**ACTION ITEM**:
Starting at the line that contains "Saina Moktan | G.K.: 25 -> 26" and stopping at the line that contains "Amrit Tamang | English/Gram./Essay: 37 -> 26", restate each line of the records below exactly. Omit the pictures.
*** Opening of INPUT MATERIAL ***
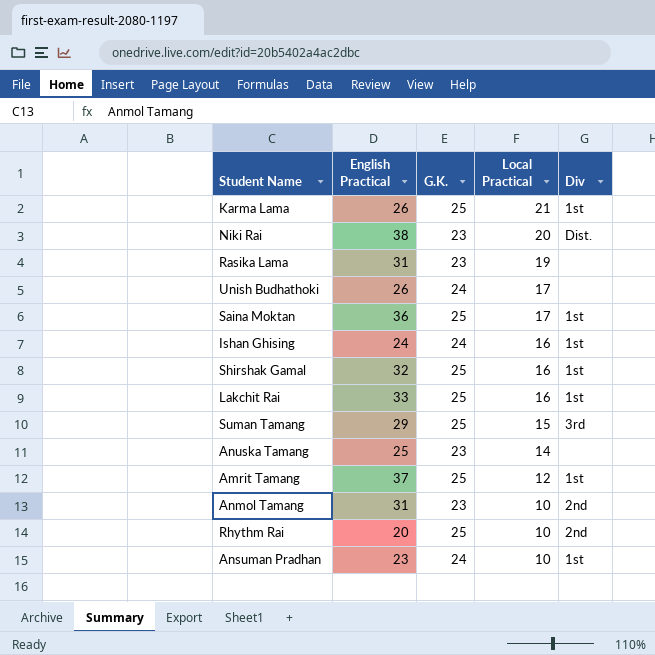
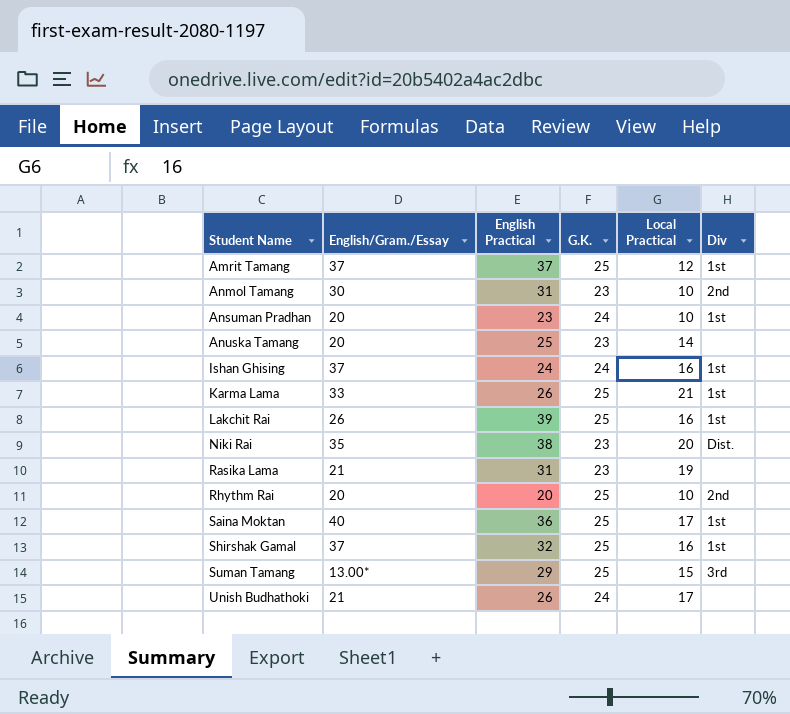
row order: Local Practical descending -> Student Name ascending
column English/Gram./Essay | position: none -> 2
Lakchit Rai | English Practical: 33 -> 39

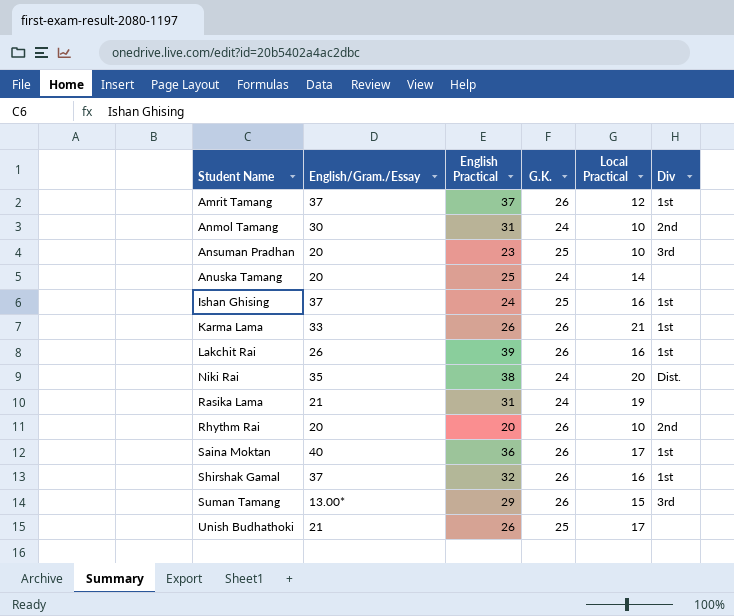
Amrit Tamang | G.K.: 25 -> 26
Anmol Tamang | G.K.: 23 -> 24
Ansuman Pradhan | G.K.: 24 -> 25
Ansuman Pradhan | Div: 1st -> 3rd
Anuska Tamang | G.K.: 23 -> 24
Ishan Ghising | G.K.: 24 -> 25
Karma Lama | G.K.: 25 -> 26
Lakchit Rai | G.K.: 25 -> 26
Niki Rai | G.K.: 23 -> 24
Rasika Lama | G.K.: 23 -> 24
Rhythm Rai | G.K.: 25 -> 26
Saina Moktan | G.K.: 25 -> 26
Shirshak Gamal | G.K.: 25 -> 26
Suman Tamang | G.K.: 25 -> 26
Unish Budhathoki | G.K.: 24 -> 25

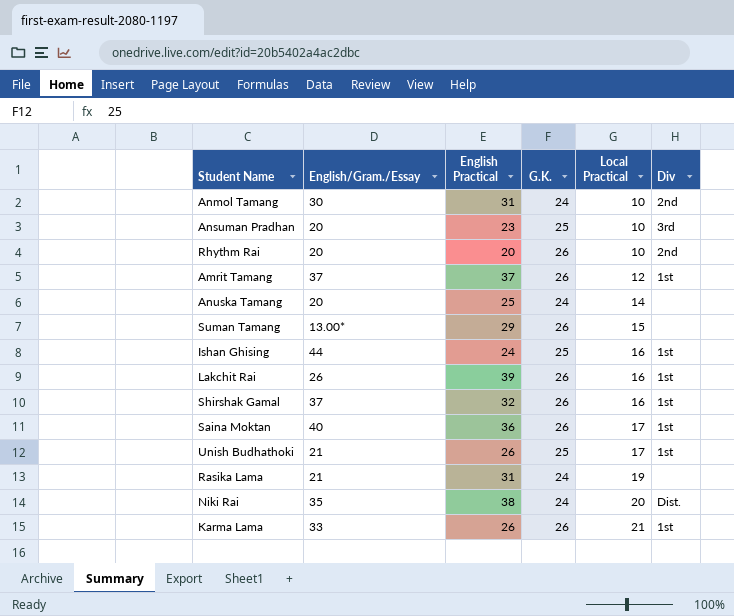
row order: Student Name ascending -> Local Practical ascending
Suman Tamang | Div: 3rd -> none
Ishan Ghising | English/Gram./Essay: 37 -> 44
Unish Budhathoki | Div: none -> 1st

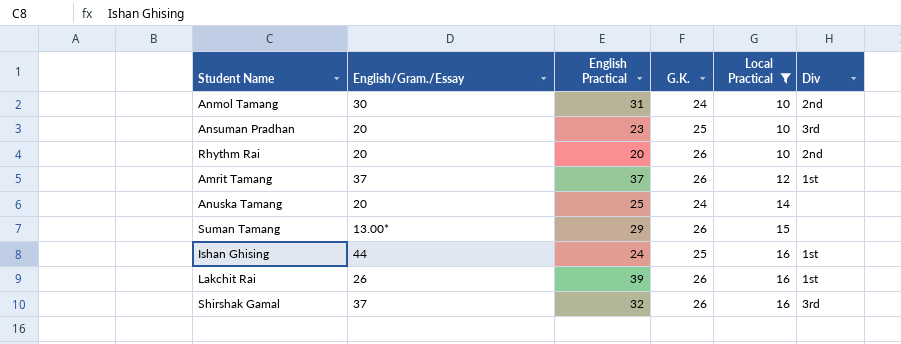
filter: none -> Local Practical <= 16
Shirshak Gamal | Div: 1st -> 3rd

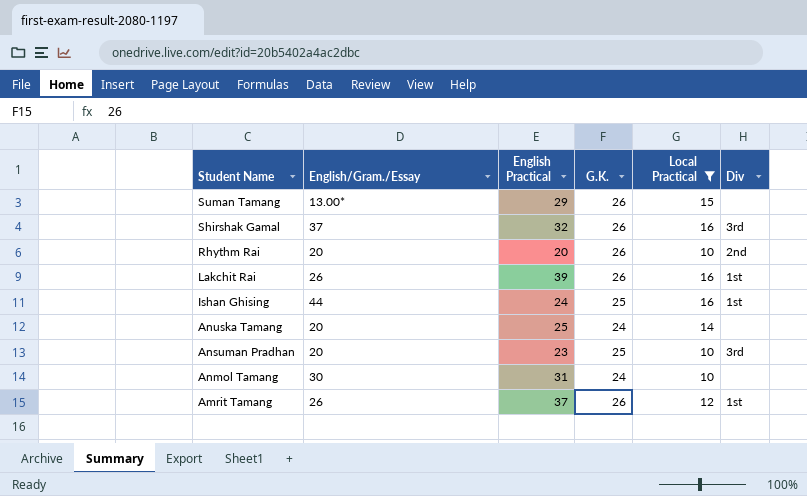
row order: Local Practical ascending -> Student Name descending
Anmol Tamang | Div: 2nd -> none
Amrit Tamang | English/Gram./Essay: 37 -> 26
*** Close of INPUT MATERIAL ***
*** Opening of INPUT MATERIAL ***
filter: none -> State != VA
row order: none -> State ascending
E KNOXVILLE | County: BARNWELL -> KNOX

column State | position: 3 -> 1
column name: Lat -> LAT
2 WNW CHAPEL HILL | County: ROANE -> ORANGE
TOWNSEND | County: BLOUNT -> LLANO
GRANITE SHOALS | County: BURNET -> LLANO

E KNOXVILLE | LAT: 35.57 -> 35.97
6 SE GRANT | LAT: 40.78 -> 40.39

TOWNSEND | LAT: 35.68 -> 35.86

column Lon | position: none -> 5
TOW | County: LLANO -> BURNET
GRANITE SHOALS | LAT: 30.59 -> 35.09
*** Close of INPUT MATERIAL ***
**TASK ANSWER**:
Saina Moktan | G.K.: 25 -> 26
Shirshak Gamal | G.K.: 25 -> 26
Suman Tamang | G.K.: 25 -> 26
Unish Budhathoki | G.K.: 24 -> 25

row order: Student Name ascending -> Local Practical ascending
Suman Tamang | Div: 3rd -> none
Ishan Ghising | English/Gram./Essay: 37 -> 44
Unish Budhathoki | Div: none -> 1st

filter: none -> Local Practical <= 16
Shirshak Gamal | Div: 1st -> 3rd

row order: Local Practical ascending -> Student Name descending
Anmol Tamang | Div: 2nd -> none
Amrit Tamang | English/Gram./Essay: 37 -> 26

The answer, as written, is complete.